All that said, a business can no longer be benign. While many people today will be indifferent to all the horrible sausage making being done for all the products they are buying giving them some benefit, the future would appear to tell a different story. Businesses that exploit their horribleness will be exposed in some form or fashion. Businesses that cover up their horribleness will be exposed. Suffice it to say, exploitation doesn’t really add any value and at some point, one can envision enough non-exploiters, or those attempting to exploit less, where people will have a discernible choice with actual user benefit never compromised.

As an extension of my belief a business can no longer be benign, the truth is the world is cluttered with things we don’t really need nor are particularly useful. While I would love business to focus on decluttering; that is a fantasy. So, if we, the business world, must continue making and selling unnecessary things we may as well do so doing the least amount of harm as possible. This is not a Purpose; this is simply doing better and being a bit less harmful. Not a real reason to celebrate yourself or make some grand statement to the world (or even your own business) its just a statement of progress and a desire to be a bit better than maybe you were.
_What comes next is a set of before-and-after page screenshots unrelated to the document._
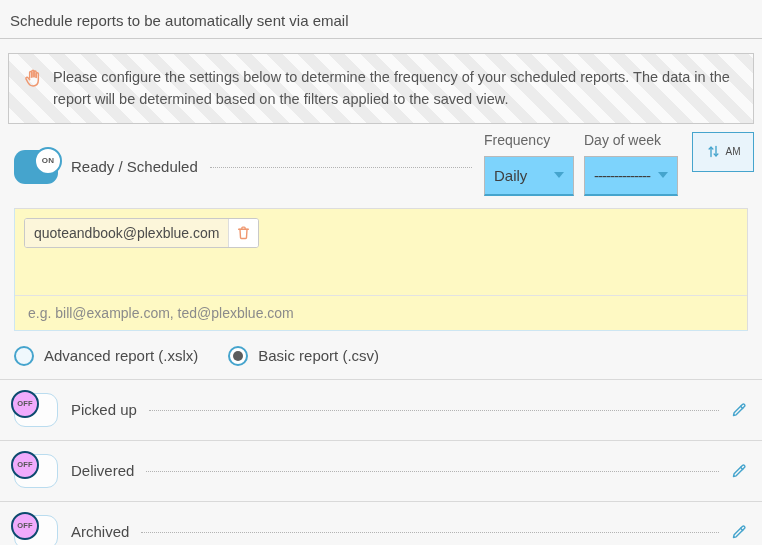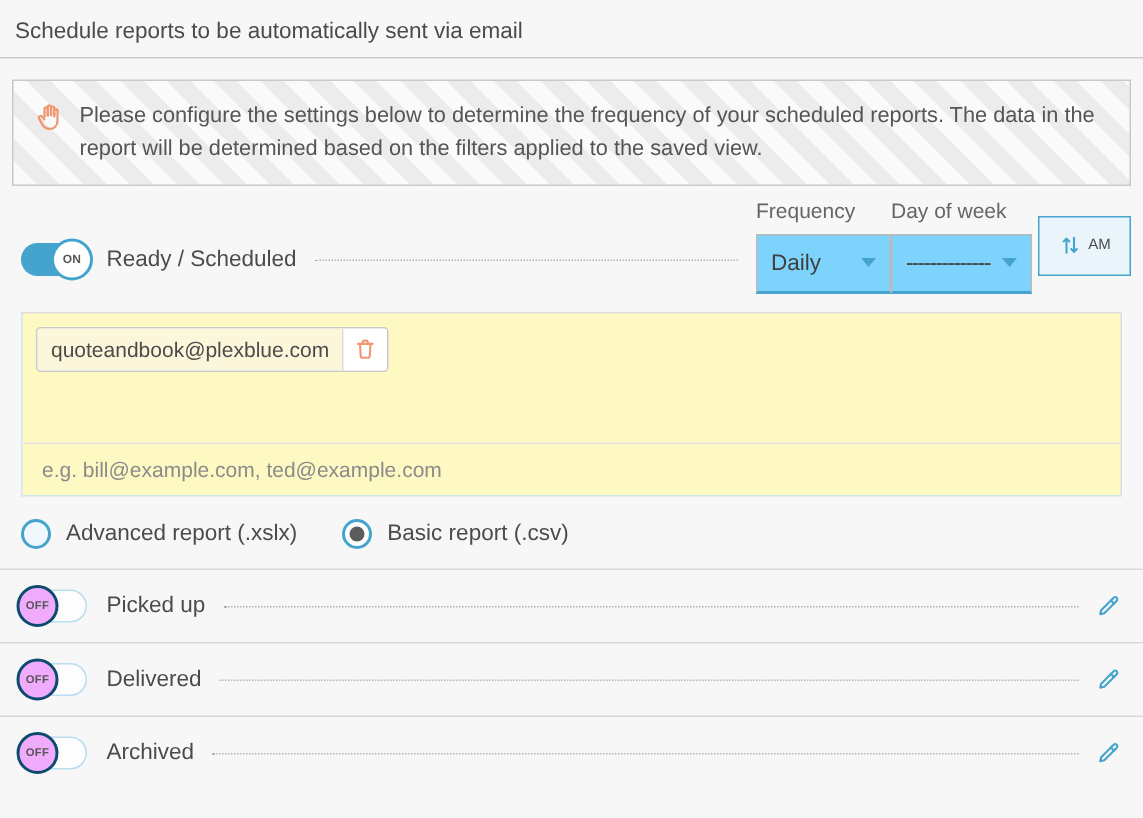--- a/index.html
+++ b/index.html
@@ -31,7 +31,7 @@
   .schedule-left .row-label { margin-left: 13px; font-size: 15px; color: #4b4b4b; white-space: nowrap; }
   .leader { flex: 1; border-top: 1px dotted #b3b3b3; margin: 2px 12px 0; }
 
-  .fields { display: flex; align-items: center; }
+  .fields { display: flex; align-items: flex-start; gap: 10px; }
   .field { display: flex; flex-direction: column; }
   .field-label { font-size: 14px; color: #666; margin-bottom: 8px; }
   .select {

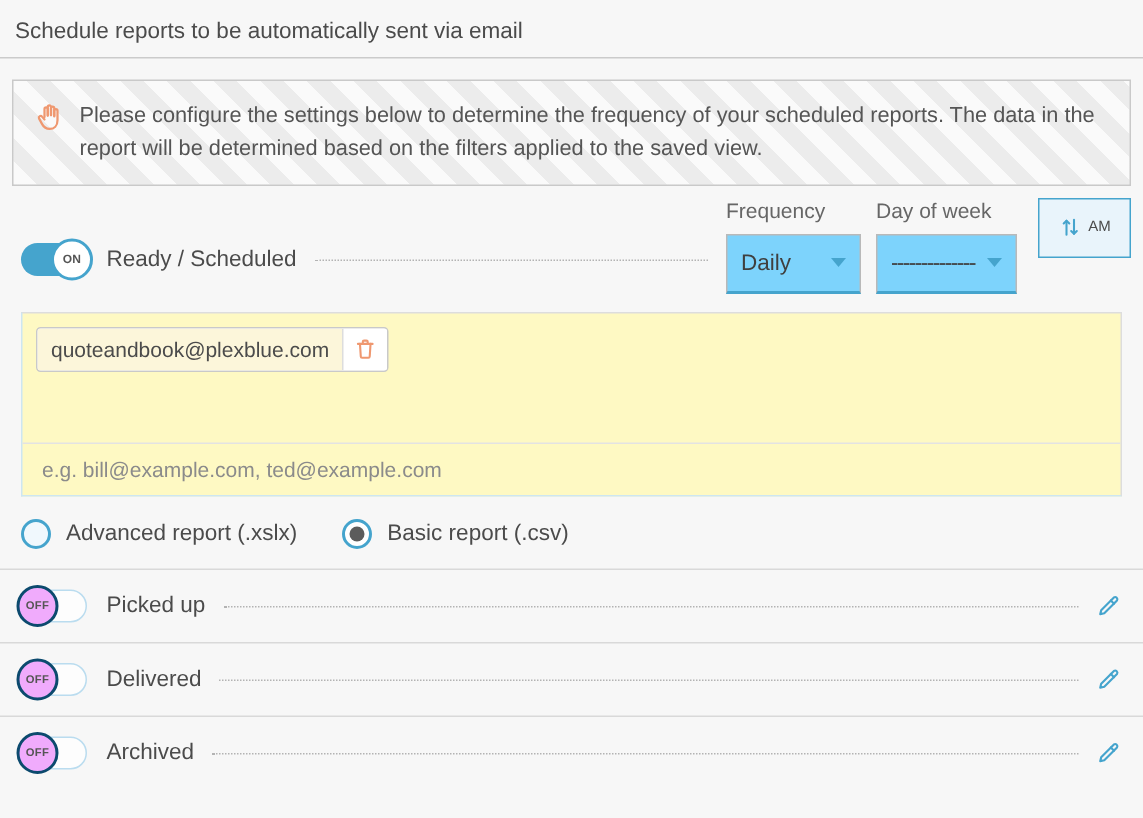--- a/index.html
+++ b/index.html
@@ -52,7 +52,7 @@
   }
 
   
-  .toggle { position: relative; display: inline-block; width: 44px; height: 22px; border-radius: 11px; flex: 0 0 auto; cursor: pointer; }
+  .toggle { position: relative; display: inline-block; width: 44px; height: 34px; border-radius: 11px; flex: 0 0 auto; cursor: pointer; }
   .toggle .knob {
     position: absolute; top: -3px; width: 28px; height: 28px; border-radius: 50%;
     display: flex; align-items: center; justify-content: center;

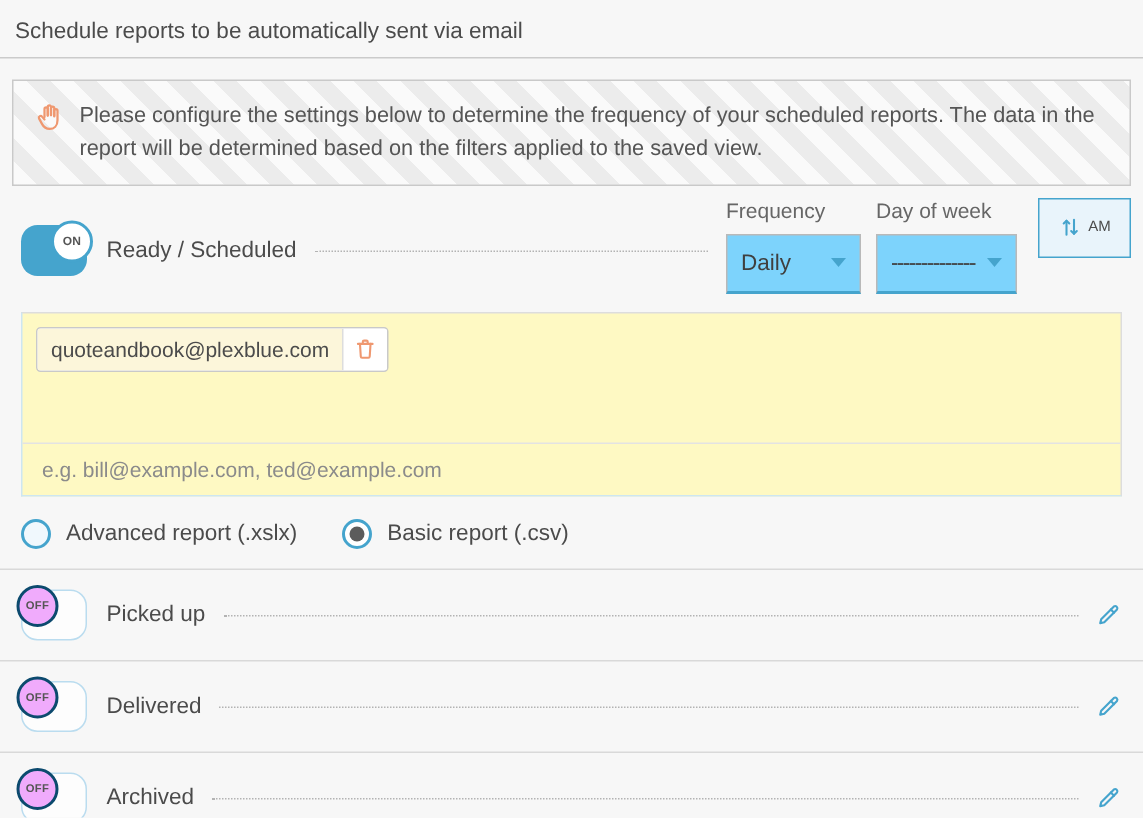--- a/index.html
+++ b/index.html
@@ -151,7 +151,7 @@
       </span>
     </span>
   </div>
-  <div class="hint-row">e.g. bill@example.com, ted@example.com</div>
+  <div class="hint-row">e.g. bill@example.com, ted@plexblue.com</div>
 </div>
 
 <div class="radio-row">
I believe it was Michael Porter who offered business the concept of “creating shared value”: finding business opportunities in social problems. This is actually a derivative of an older Drucker thought that social problems create business opportunities. Within that fairly coldhearted capitalist concept is actually a ‘do better’ business mission.

In the end.

I am not sure if I set the bar too high for business – to purposefully be in and of society – or set the bar too low for business – just do better and do less harm. What I am sure of is that somewhere within those two thoughts resides a better business world.